▶ ASSIGNMENT
Look for the word "none" in the data below, and copy every line that holds it.

─── PROVIDED MATERIAL ───

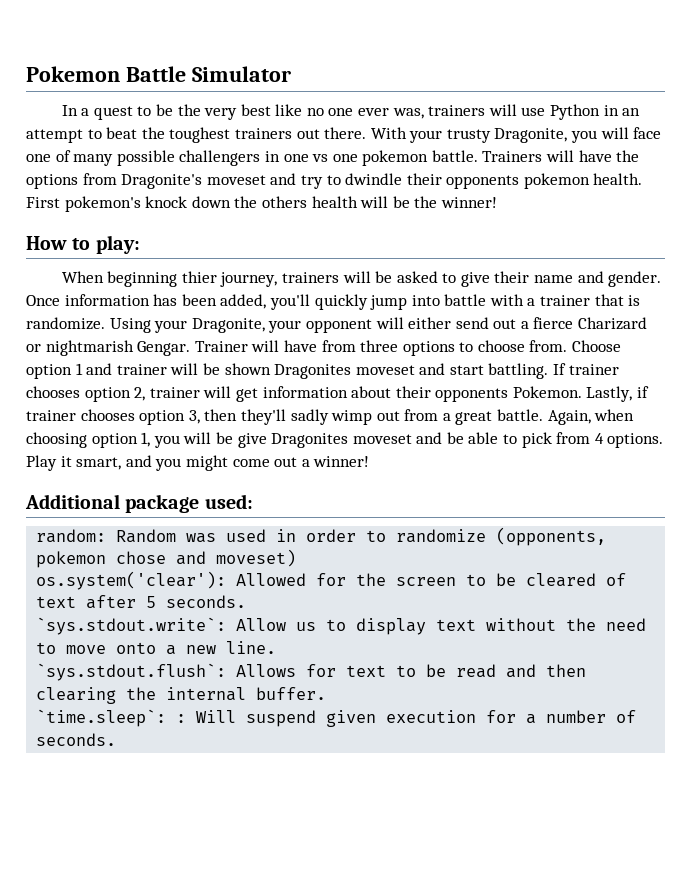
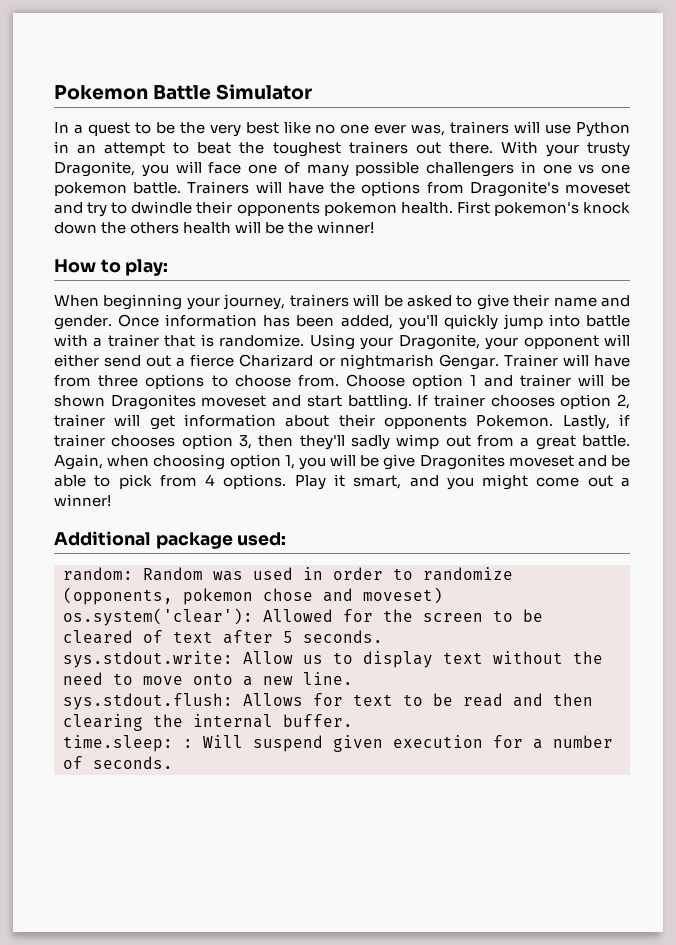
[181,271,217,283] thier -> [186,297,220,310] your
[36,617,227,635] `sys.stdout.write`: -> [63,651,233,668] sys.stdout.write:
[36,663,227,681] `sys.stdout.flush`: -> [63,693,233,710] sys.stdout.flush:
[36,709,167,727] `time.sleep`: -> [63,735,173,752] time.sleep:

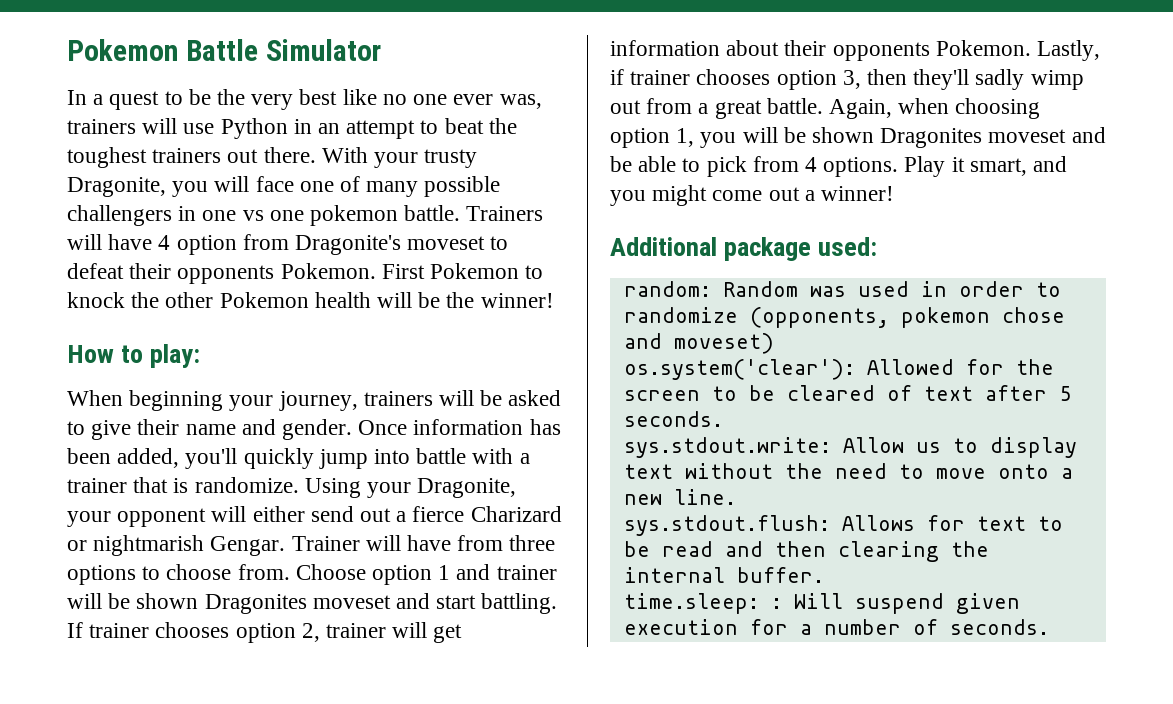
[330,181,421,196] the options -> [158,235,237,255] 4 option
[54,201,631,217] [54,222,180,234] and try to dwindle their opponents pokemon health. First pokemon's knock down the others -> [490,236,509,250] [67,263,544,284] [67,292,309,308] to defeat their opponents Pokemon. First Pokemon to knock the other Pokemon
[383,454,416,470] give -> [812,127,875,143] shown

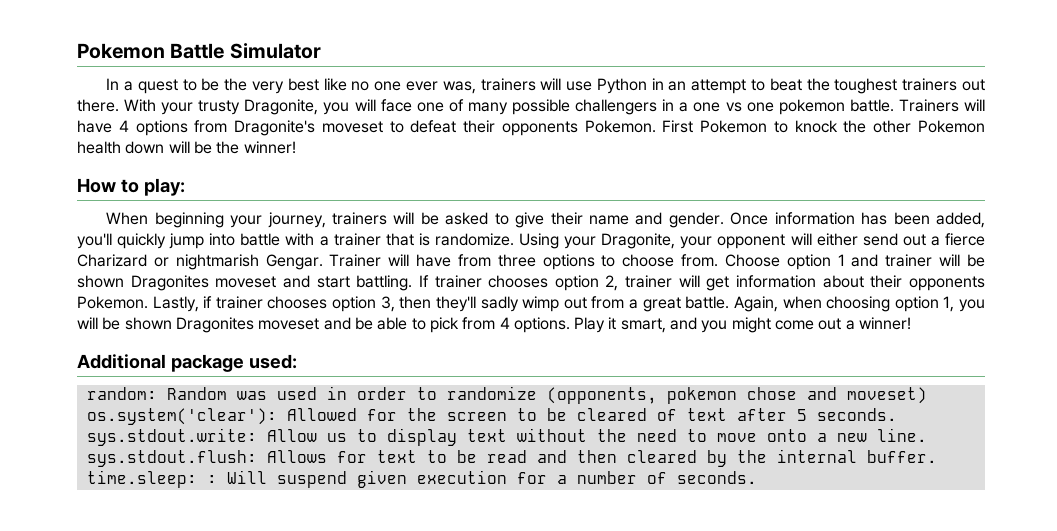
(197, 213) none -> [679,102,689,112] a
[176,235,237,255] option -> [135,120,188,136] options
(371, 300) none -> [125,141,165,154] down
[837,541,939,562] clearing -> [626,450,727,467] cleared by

───
─── PROVIDED MATERIAL ───

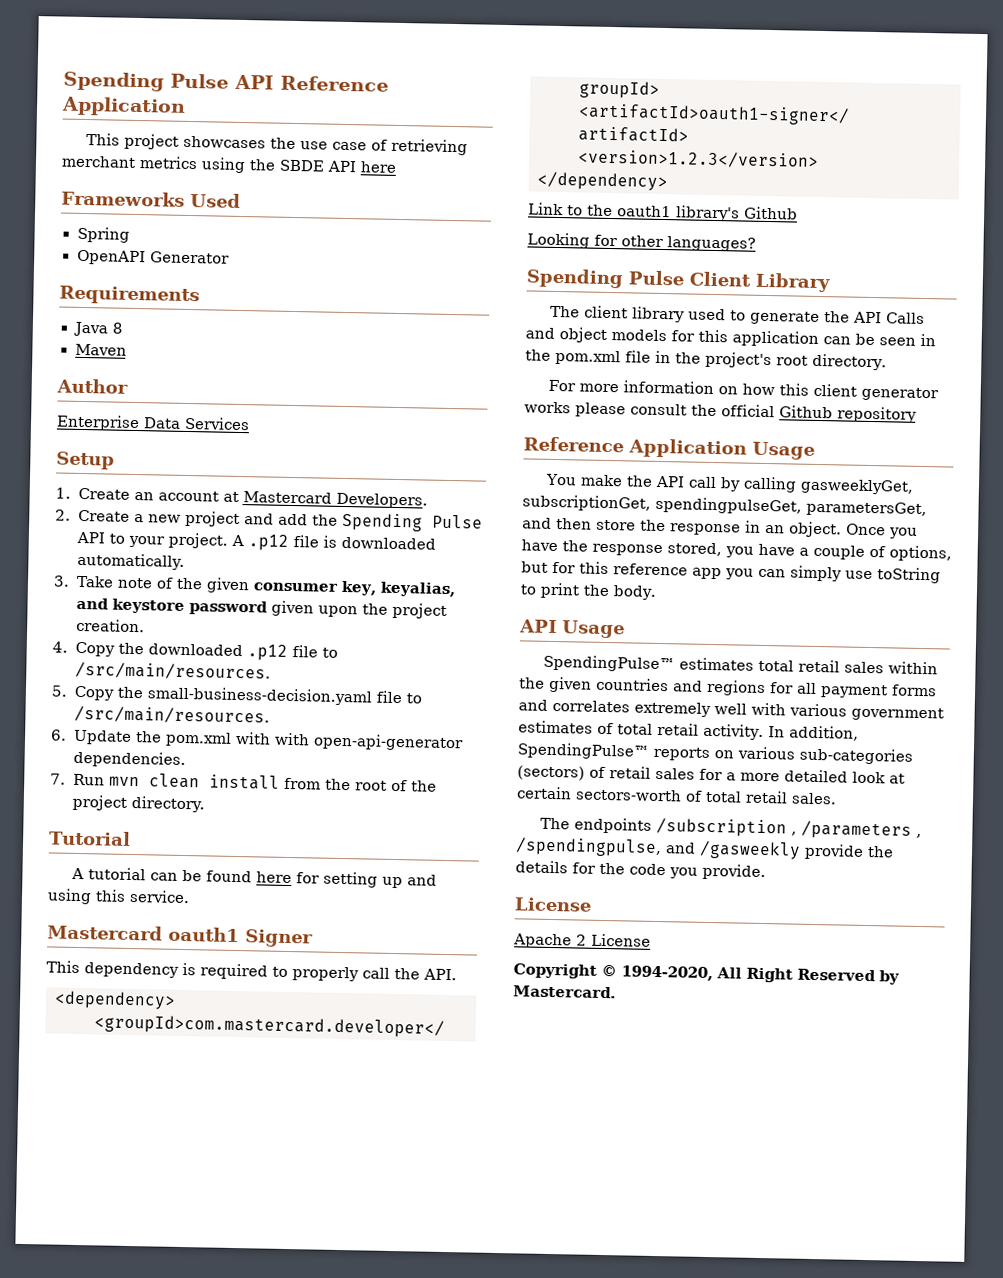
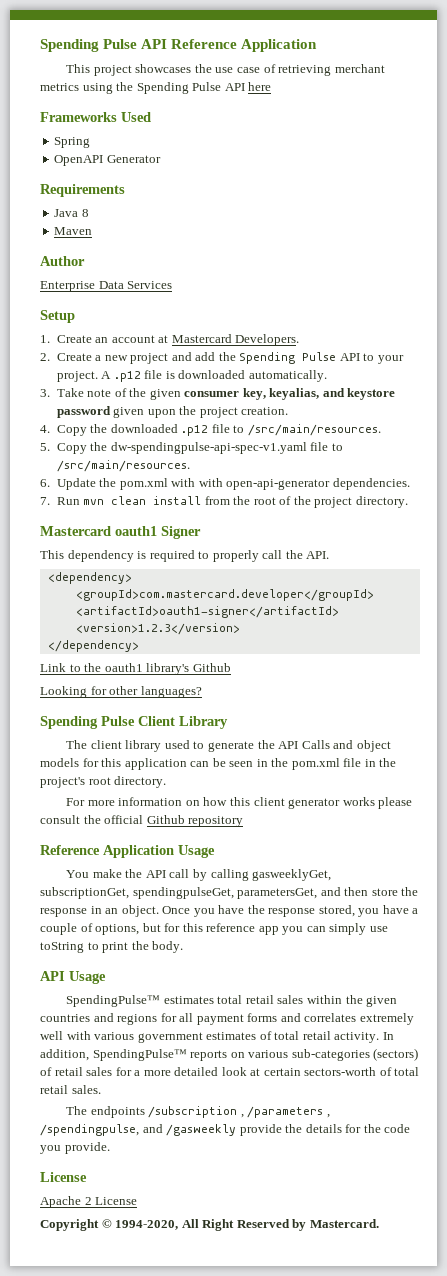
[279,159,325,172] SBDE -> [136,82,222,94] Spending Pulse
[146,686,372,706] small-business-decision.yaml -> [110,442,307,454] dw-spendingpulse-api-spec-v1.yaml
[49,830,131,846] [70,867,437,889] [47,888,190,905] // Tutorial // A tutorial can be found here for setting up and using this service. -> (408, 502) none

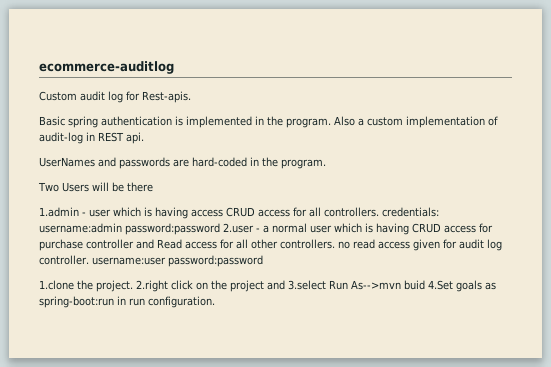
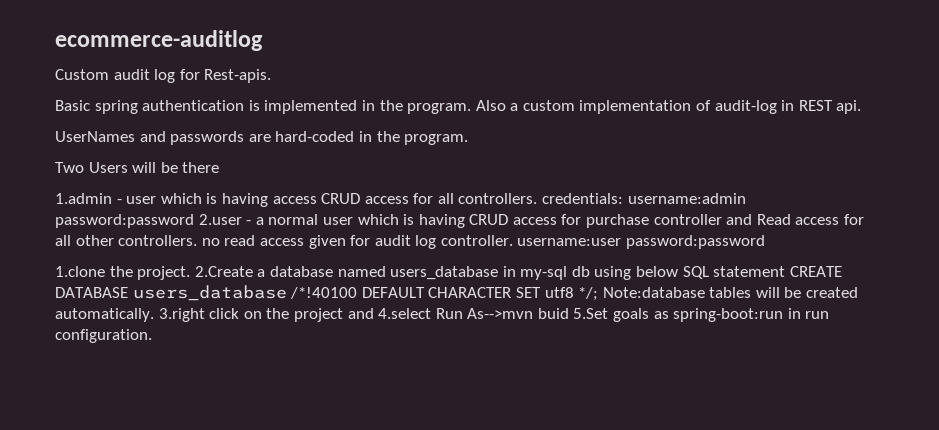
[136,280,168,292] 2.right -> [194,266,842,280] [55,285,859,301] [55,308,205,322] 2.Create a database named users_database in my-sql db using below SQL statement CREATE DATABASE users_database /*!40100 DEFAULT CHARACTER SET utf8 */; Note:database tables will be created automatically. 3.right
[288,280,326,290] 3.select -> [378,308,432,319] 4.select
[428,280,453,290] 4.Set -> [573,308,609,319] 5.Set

───
─── PROVIDED MATERIAL ───

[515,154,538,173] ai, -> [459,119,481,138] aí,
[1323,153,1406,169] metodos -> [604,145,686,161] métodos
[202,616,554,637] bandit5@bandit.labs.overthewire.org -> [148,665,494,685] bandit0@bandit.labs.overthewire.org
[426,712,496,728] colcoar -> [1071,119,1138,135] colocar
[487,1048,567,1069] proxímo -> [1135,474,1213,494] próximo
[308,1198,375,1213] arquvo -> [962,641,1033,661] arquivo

───

▶ RESULT OF THIS TASK
(197, 213) none -> [679,102,689,112] a
(371, 300) none -> [125,141,165,154] down
[49,830,131,846] [70,867,437,889] [47,888,190,905] // Tutorial // A tutorial can be found here for setting up and using this service. -> (408, 502) none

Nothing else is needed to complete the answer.